Murray Sinclair a répondu lors d'un entretien téléphonique que les discussions du conseil avec le CN étaient confidentielles, «mais en attendant, nous leur donnons la possibilité de faire leurs propres démarches». 

«Nous avons décidé que notre contribution au CN ne vaut plus les efforts que nous déployons et qu'ils doivent décider ce qu'ils doivent faire à ce sujet», ajoute-t-il.

En acceptant leurs rôles, Murray Sinclair et Roberta Jamieson voulaient faire du CN une meilleure entreprise. Ils estiment que l'entreprise comprenait que le succès dépendait de l'amélioration de ses relations avec les peuples autochtones.

Ils ont déclaré que le comité avait produit un rapport contenant des recommandations à l'intention de l'entreprise, notamment que le CN reconnaisse les préjudices passés causés aux peuples autochtones et mette en œuvre des démarches d'excuses.

«Après la publication du rapport, il est devenu clair pour nous que le CN n'avait aucune intention de reconnaître et d'accepter son rôle dans l'impact historique et présent sur les peuples autochtones», ont-ils déclaré.

Ils ont déclaré que le plan de réconciliation de l’entreprise échouerait s’il n’était pas basé sur une «pleine acceptation des responsabilités».

«Nous craignons que poursuivre notre travail plus longtemps n'induise les peuples autochtones en erreur quant à la sincérité et à l'authenticité du CN en matière de réconciliation», ont écrit les coprésidents.

«Pour cette raison, le Conseil a décidé qu'il ne pouvait plus soutenir l'idée selon laquelle le CN s'était engagé à honorer notre travail et nous avons démissionné.» 

Ils ont également exhorté le CN à porter un regard critique sur ce qu'il fait en tant qu'organisation, à examiner son champ d'influence et à transformer sa façon de faire des affaires, tout en continuant de consulter les peuples autochtones. 

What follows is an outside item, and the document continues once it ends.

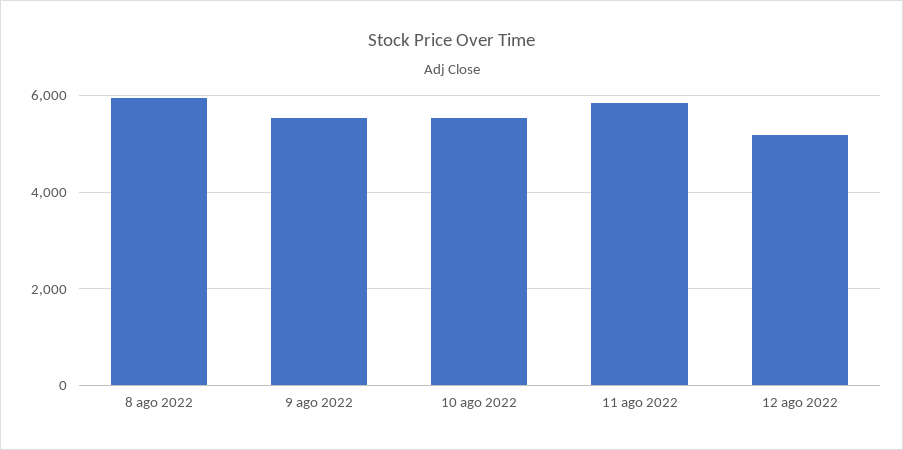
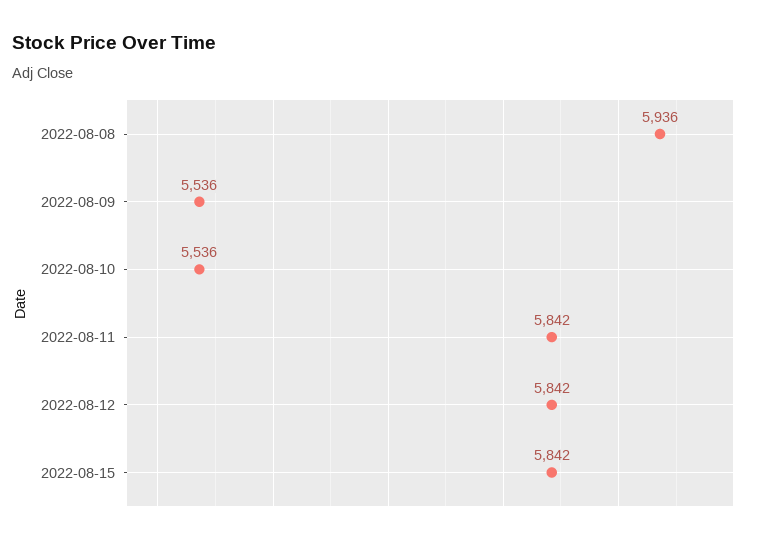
12 ago 2022: 5200 -> 5842
2022-08-15: none -> 5842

Le CN a déclaré lundi qu'il avait constitué une équipe de neuf gestionnaires comprenant des représentants autochtones et régionaux pour favoriser des relations respectueuses avec les communautés autochtones et élaborer le « plan d'action de réconciliation » du chemin de fer avec les hauts dirigeants.

Le CN a déclaré qu'il prévoyait publier le plan l'année prochaine avec « des initiatives spécifiques et mesurables » suivies de mises à jour régulières sur sa performance par rapport à ses objectifs.